Harry Mount

Catherine the Great’s purchases returned to Houghton Hall

issue 01 June 2013

When the Marquess of Cholmondeley inherited Houghton Hall, the Palladian palace by Colen Campbell and James Gibbs, he started rootling through the cupboards and drawers.

In one drawer, he found a treasure map — the original picture-hanging plan for the house, as built by his ancestor Sir Robert Walpole, Britain’s first prime minister. The only problem was, he didn’t have the pictures any more — Walpole’s cash-starved grandson had flogged them to Catherine the Great in 1779, in a sale arranged by James Christie, founder of the auction house.

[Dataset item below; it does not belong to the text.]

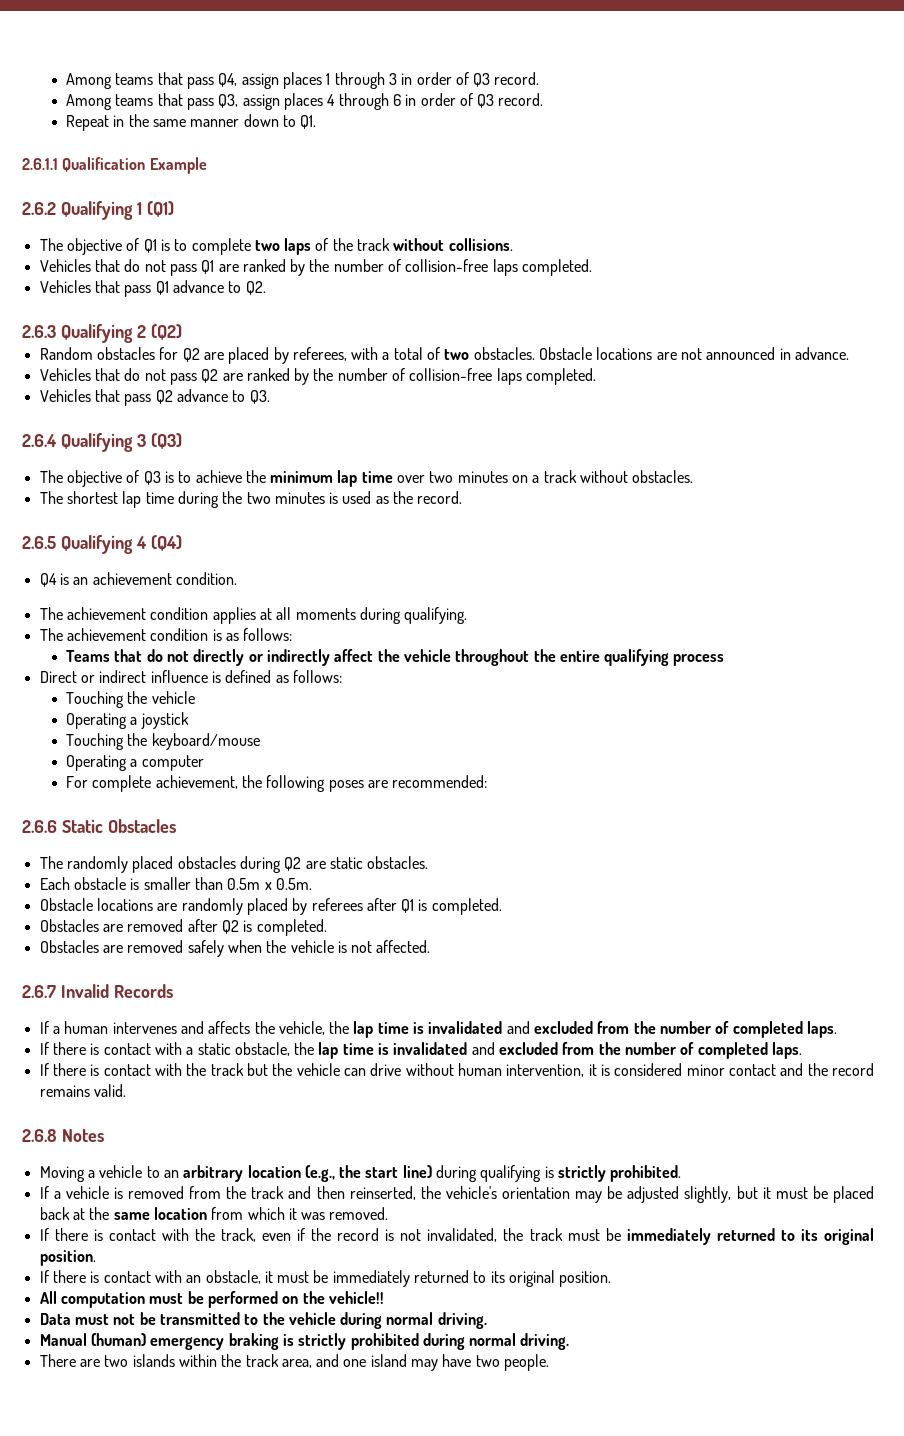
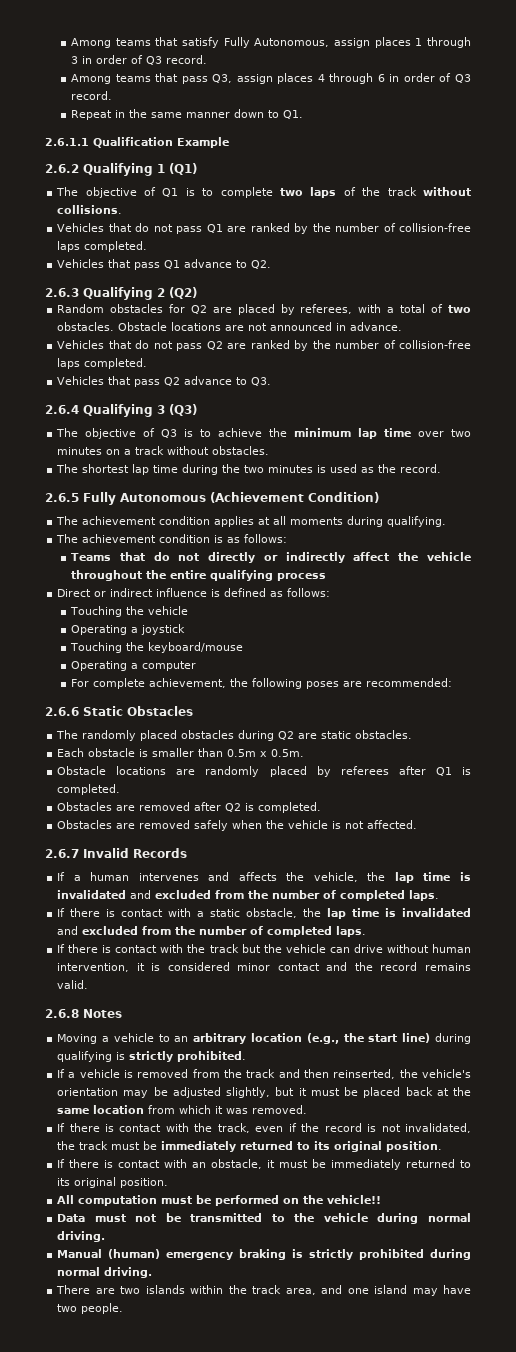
- Among teams that pass Q4, assign places 1 through 3 in order of Q3 record.
+ Among teams that satisfy Fully Autonomous, assign places 1 through 3 in order of Q3 record.
- 2.6.5 Qualifying 4 (Q4)
- Q4 is an achievement condition.
+ 2.6.5 Fully Autonomous (Achievement Condition)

Now the best pictures have been brought back, mostly from the Hermitage, in a show (until 29 September) that is less an exhibition, more a recreation. Rooms, expressly designed for the paintings, have been renovated to welcome back their old friends.

In the most moving reconnection, a portrait of Grinling Gibbons measuring a Bernini bust, by Sir Godfrey Kneller, has returned to the Common Parlour  for the first time in nearly 250 years. Other pictures include a van Dyck of Inigo Jones (above), an unusual Poussin of a near-life-sized Holy Family, and a Velázquez head of Pope Innocent X.

There is a feeling of a great clicking into place. Everything else from Walpole’s house has survived — the sculpture, William Kent’s chairs and the tapestries, their luminous colour preserved by decades when the house was sealed and mothballed. Now the final piece of the jigsaw has returned.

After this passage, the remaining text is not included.